Simply put, Trump can threaten Nigeria and refer to it as “that now-disgraced country” because the US no longer needs or wants anything of importance from an old ally that has lost its way, that cavorts with America’s greatest geopolitical rival, and that can no longer play regional military policeman as it used to do in the 1990s.

Nigeria’s waning importance to the US is largely its own fault. By failing to manage its relationship with the most powerful person in the world, not controlling its own narrative, and by allowing its insecurity to increase, Nigeria has placed itself in a precarious position.

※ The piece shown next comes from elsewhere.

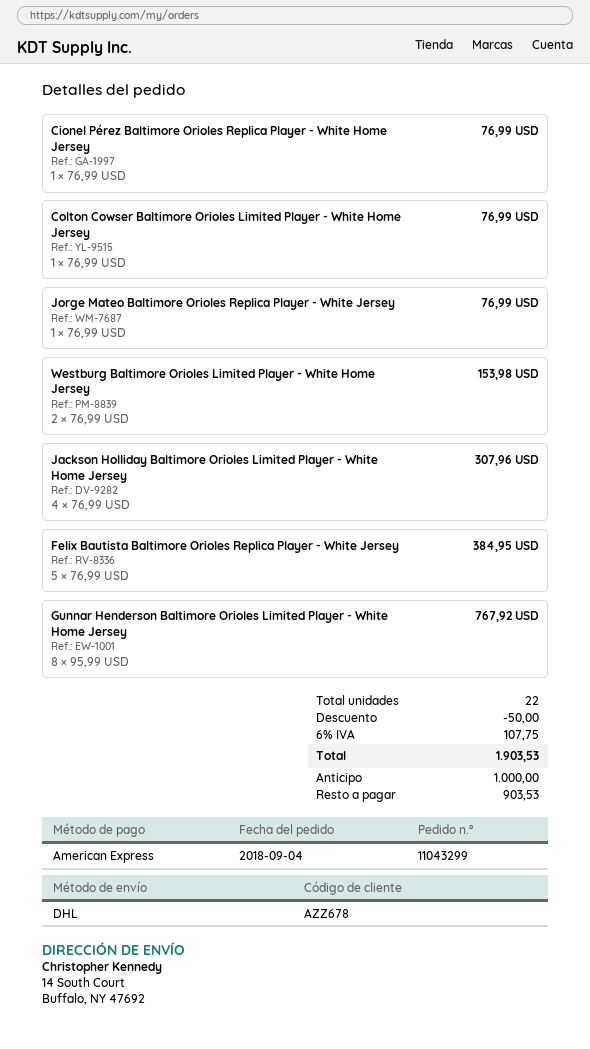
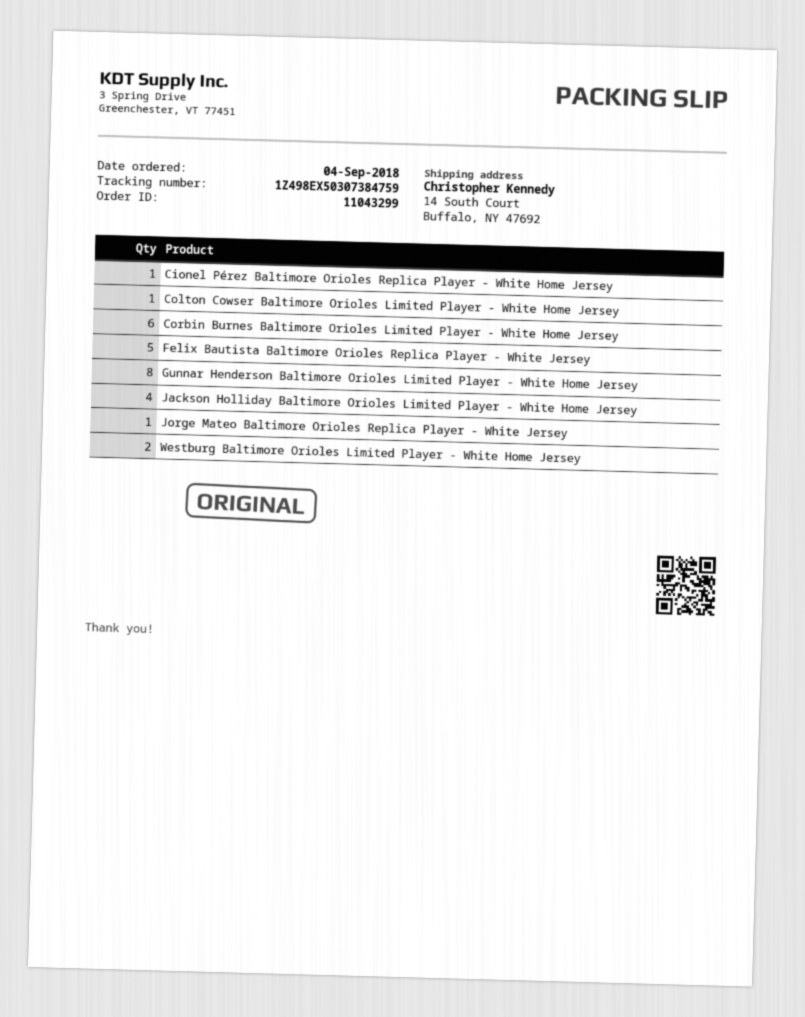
Corbin Burnes Baltimore Orioles Limited Player - White Home Jersey: none -> 6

More than two and a half years after taking office and recalling his ambassadors, Nigeria’s President Bola Tinubu has not appointed new envoys abroad. He has no ambassador in Washington to get in Trump’s ear and explain Nigeria’s positions. Tinubu commands the domestic political arena, but does not have the international cachet that his predecessors had (such as Olusegun Obasanjo, who was a friend of ex-US presidents Jimmy Carter and Bill Clinton).

America is too powerful and Trump is too impulsive for Nigeria to ignore his sabre-rattling. Nigeria has to respond. The choices before Tinubu are stark. He can buy breathing room by letting his military wield a heavier sledgehammer against bandits and insurgents. However, the timing of Trump’s threat could not be worse as Nigeria’s military is in flux after several officers were arrested for allegedly plotting a coup to overthrow Tinubu.

Tinubu appointed new commanders for Nigeria’s army, navy, and air force less than three weeks ago. In addition, last week the State Security Service (Nigeria’s equivalent of MI5) announced that it had dismissed 115 of its personnel. With new commanders grappling with domestic problems, Nigeria’s security forces could do without the baptism of fire of dealing with a bellicose US president. Nigeria’s insecurity is too complex for its overstretched security forces to change instantly.

A better option is for Tinubu to lobby Trump and belatedly try to change his mind about Nigeria (admittedly, a very difficult thing to do). This process could include expediting the appointment of an ambassador in Washington, accepting US military assistance and sharing more intelligence with the US. However, Nigeria’s military is notoriously resistant to outside interference and has clashed with the Pentagon in the past.

Tinubu has a reputation for being a shrewd operator and for cutting ingenious political deals. He may have to dip into his dealmaking toolbox to strike a deal with a mercurial US president, who might drive the hardest bargain he has ever encountered.